Former President Ho Chi Minh's real name is Nguyen Tat Thanh (1890-1969), and was the main catalyst against French colonial rule. By the time the American War broke out in Vietnam, Uncle Ho was in poor health and incapable of enacting policy; however, despite his largely ceremonial role in that war, he is considered the 'soul' of the revolution, and a hero of the Vietnamese fight for independence. When the North finally regained the South from US forces, Saigon was renamed Ho Chi Minh City in his honor.

This week, on May 19th, Vietnam celebrated the birthday of their hero as well as the 50th anniversary of the construction of the Ho Chi Minh trail, a vital supply route which ran from the North to supply the Viet Cong.
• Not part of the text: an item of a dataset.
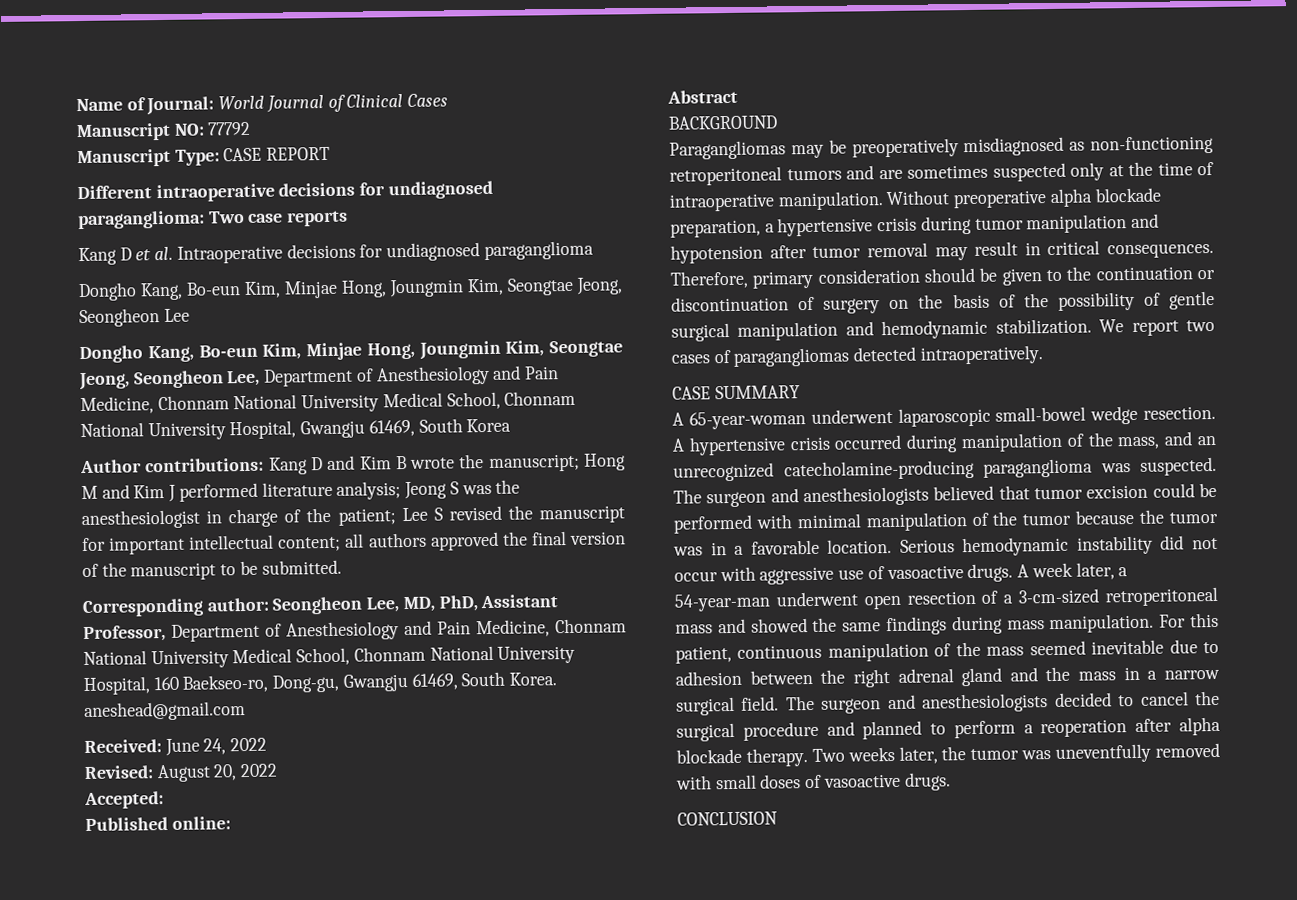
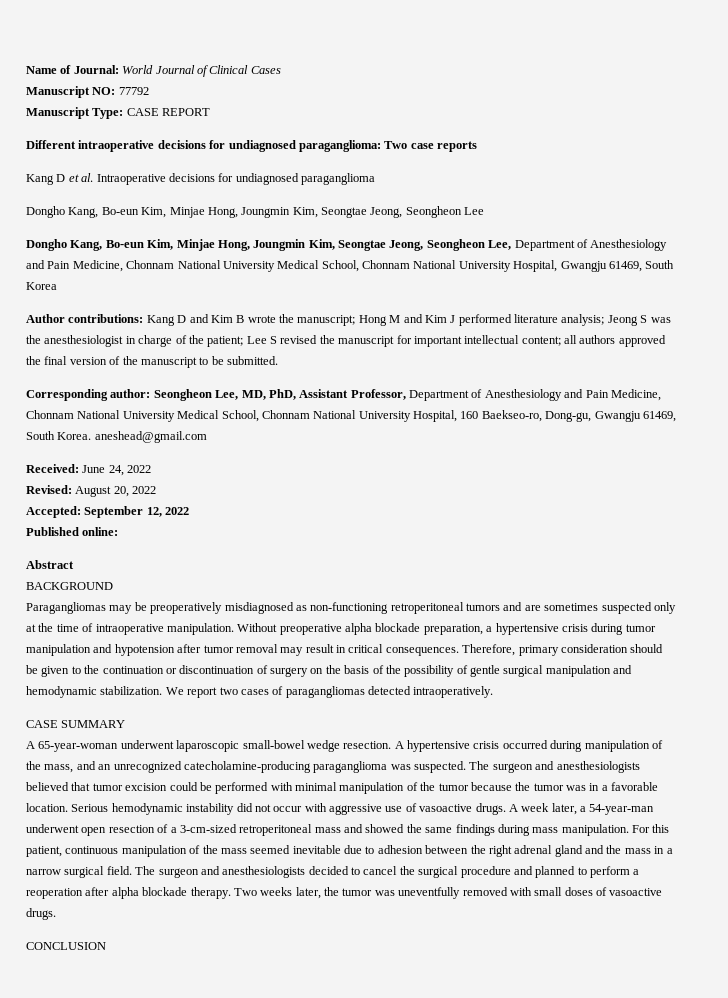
- Accepted:
+ Accepted: September 12, 2022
The Trail represents a subject of immense pride for the Vietnamese people and constitutes a milestone in the history of the country.

Vietnambridge, one of the most comprehensive Vietnamese English websites ran the story, and underscored the importance of the event by the number of dignitaries in attendance. Vietnam's President of the National Assembly, Nguyen Phu Trong, honored the man, the trail and those who died during the monumental task of building this vital artery that enabled the North to win the war. Casualties are estimated at 20,000, many of whom were women.

The Ho Chi Minh Trail was a network of over 13,000 miles of roads and paths of which about 3,000 miles were used for deceiving the enemy. During the war years, 1.5 million tons of goods, 45 million tons of arms, 5.5 million cubic meters of fuel (a 900 mile pipeline had also been built) and 2 million soldiers passed through this trail, - some sections of which went through Cambodia and Laos.

In trying to sever this vital link, the United States sprayed 5 million tons of bombs and chemical agents over the trail.